Convert a netcdf time variable to an R date object
Asked Answered
M

4

10

I have a netcdf file with a timeseries and the time variable has the following typical metadata:

    double time(time) ;
            time:standard_name = "time" ;
            time:bounds = "time_bnds" ;
            time:units = "days since 1979-1-1 00:00:00" ;
            time:calendar = "standard" ;
            time:axis = "T" ;

Inside R I want to convert the time into an R date object. I achieve this at the moment in a hardwired way by reading the units attribute and splitting the string and using the third entry as my origin (thus assuming the spacing is "days" and the time is 00:00 etc):

require("ncdf4")
f1<-nc_open("file.nc")
time<-ncvar_get(f1,"time")
tunits<-ncatt_get(f1,"time",attname="units")
tustr<-strsplit(tunits$value, " ")
dates<-as.Date(time,origin=unlist(tustr)[3])

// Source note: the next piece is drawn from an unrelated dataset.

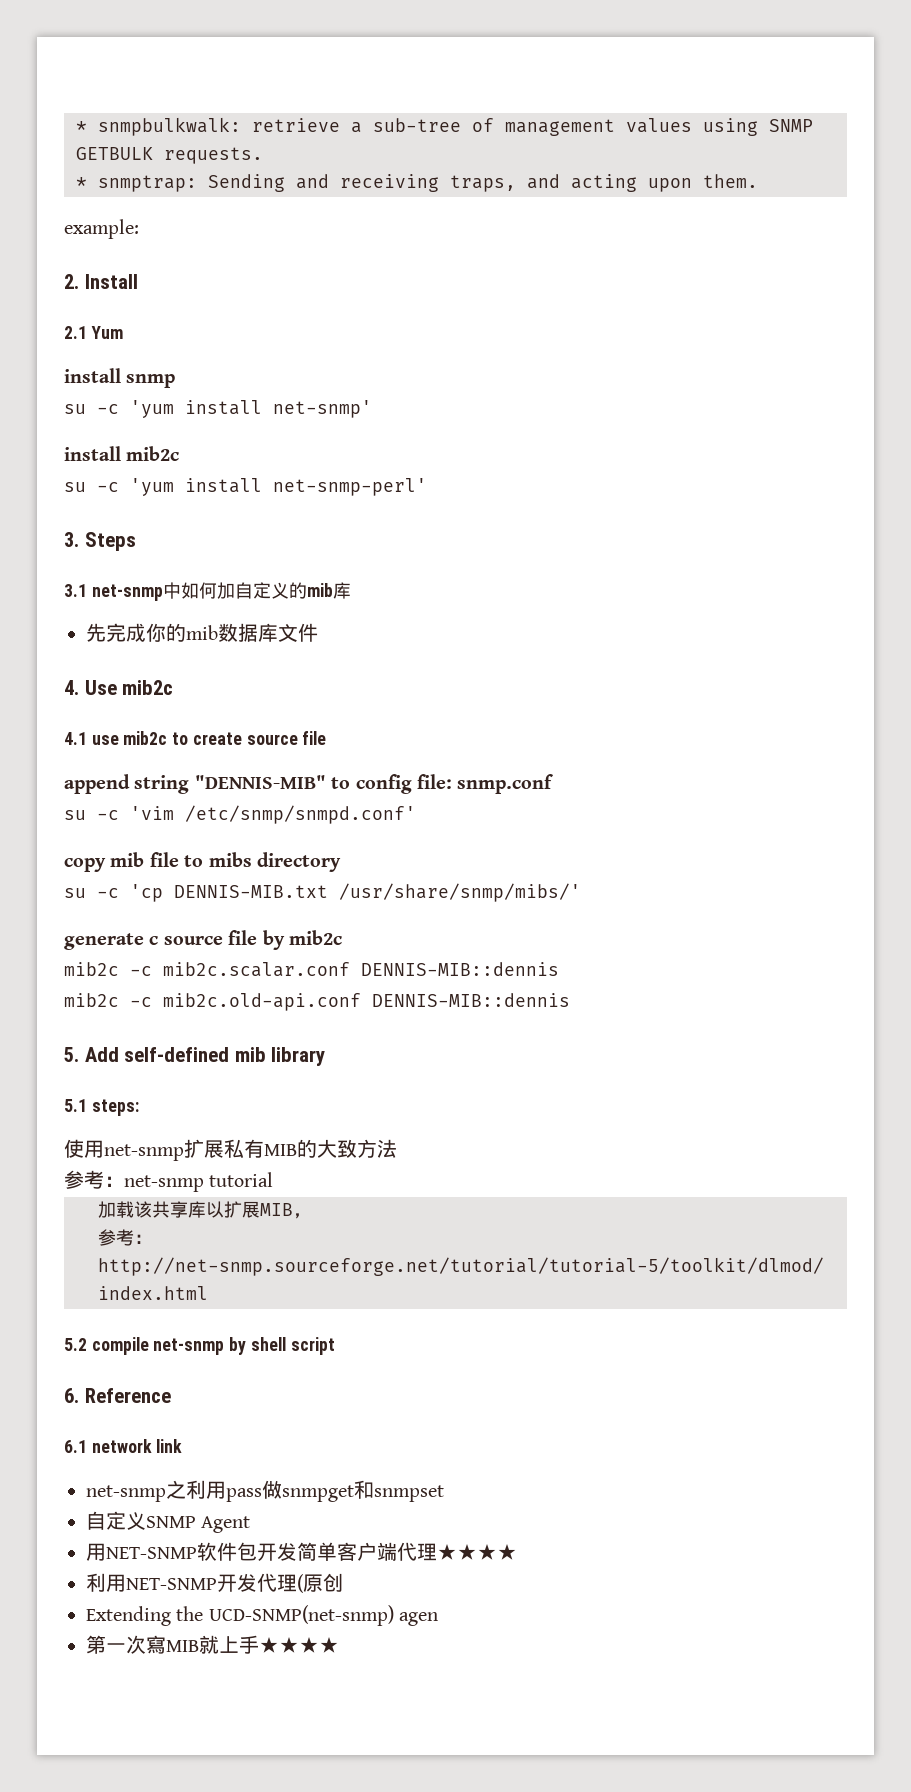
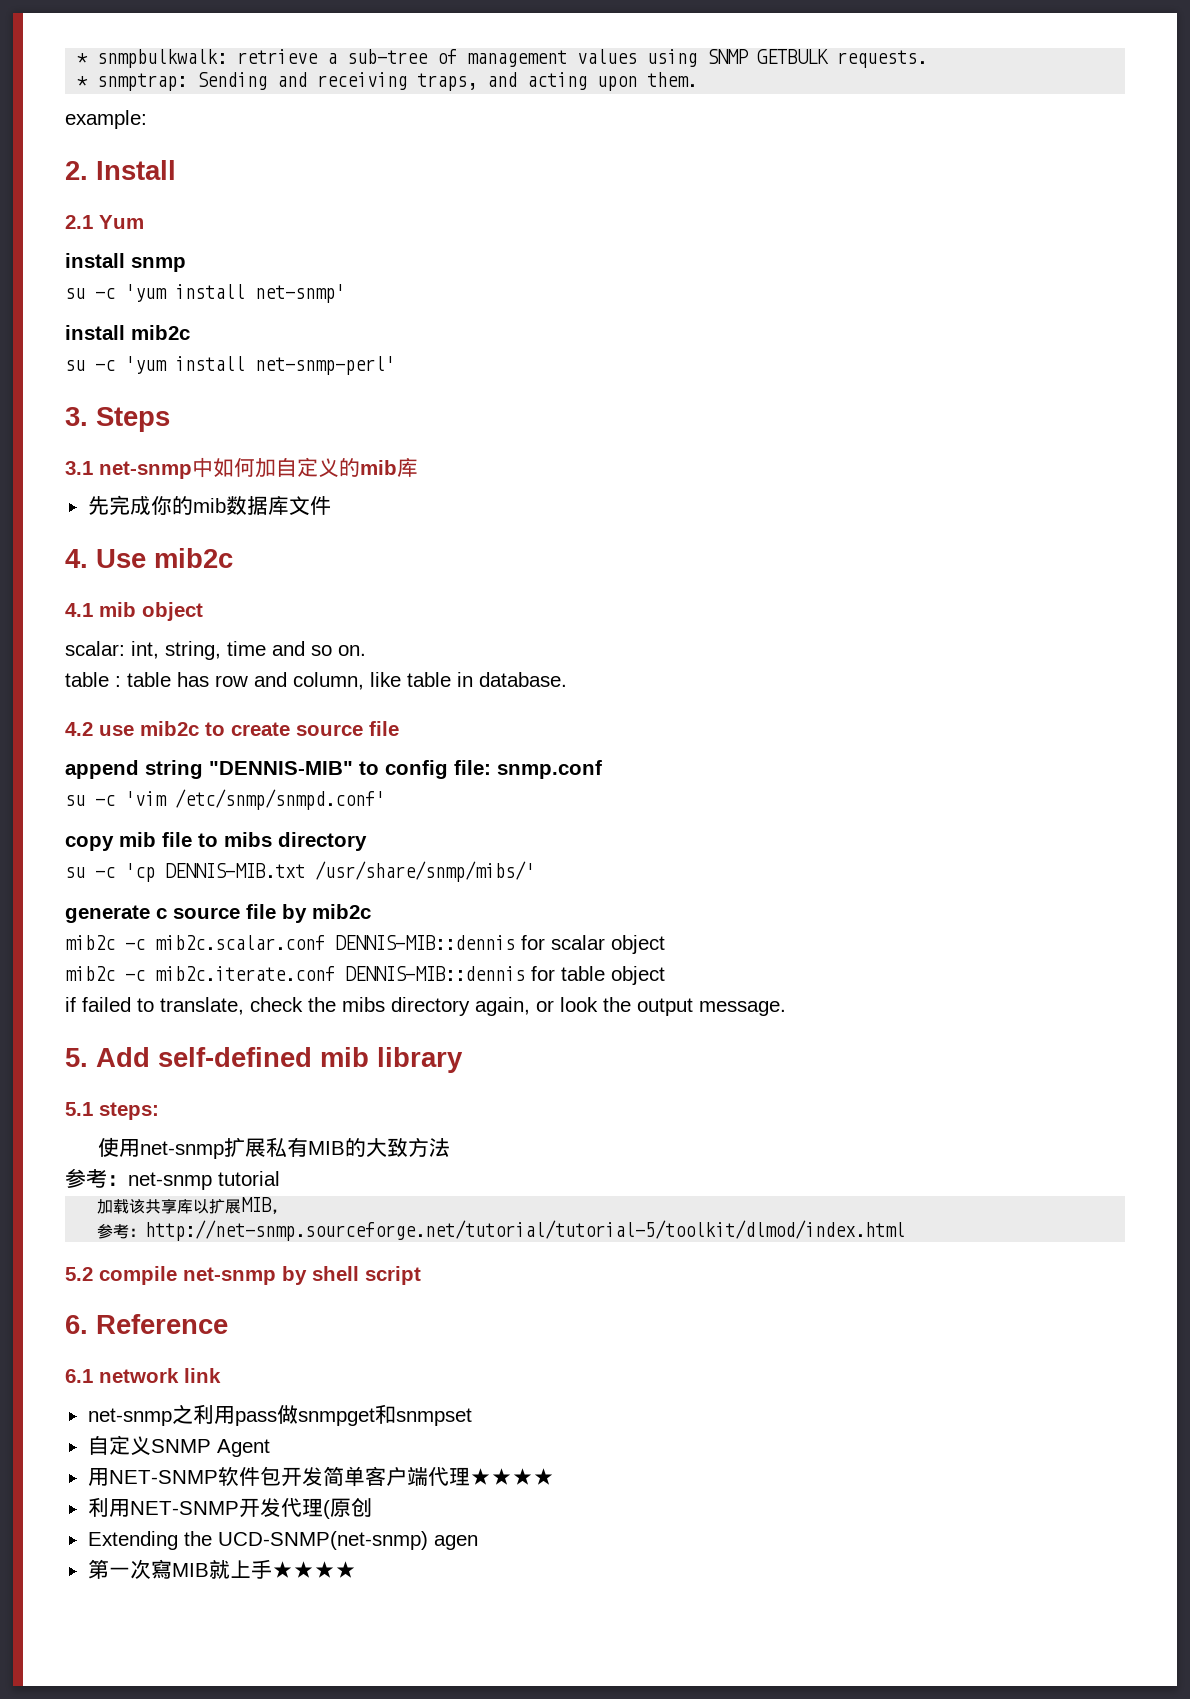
(87, 738) none -> [99,602,203,621] [65,641,366,660] [65,672,567,690] [65,722,93,736] mib object // scalar: int, string, time and so on. // table : table has row and column, like table in database. // 4.2
[64,993,570,1011] // mib2c -c mib2c.old-api.conf DENNIS-MIB::dennis -> [521,935,665,954] [65,966,665,985] [65,997,786,1016] for scalar object // mib2c -c mib2c.iterate.conf DENNIS-MIB::dennis for table object // if failed to translate, check the mibs directory again, or look the output message.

This hardwired solution works for my specific example, but I was hoping that there might be a package in R that nicely handles the UNIDATA netcdf date conventions for time units and convert them safely to an R date object?

Monotony answered 1/9, 2017 at 13:43 Comment(3)
Note that the newly-proposed and currently in developement awesome stars package will handle dates automatically, see the first blog post for an example: r-spatial.org/r/2017/11/23/stars1.htmlTetrarch
Ah, I forgot to add that the units package seems to handle dates gracefully. Worth a try.Tetrarch
See my edits in my answer for an exampleTetrarch
S
4

Your hopes have been met by package CFtime. This package can deal with the CF Metadata Conventions "time" dimension seamlessly, including all defined calendars.

f1 <- nc_open("file.nc")
cf <- CFtime(f1$dim$time$units, f1$dim$time$calendar, f1$dim$time$vals)
dates <- CFtimestamp(cf)

# This works reliably only for 3 of the 9 defined calendars
dates <- as.Date(dates)

The CFtimestamp() function gives a correct output for all possible dates, including the oddball "2023-02-30" but not "2023-03-31" on a "360_day" calendar. Converting to POSIXct is tricky but do you really need a Date to work with or will a character representation do just fine?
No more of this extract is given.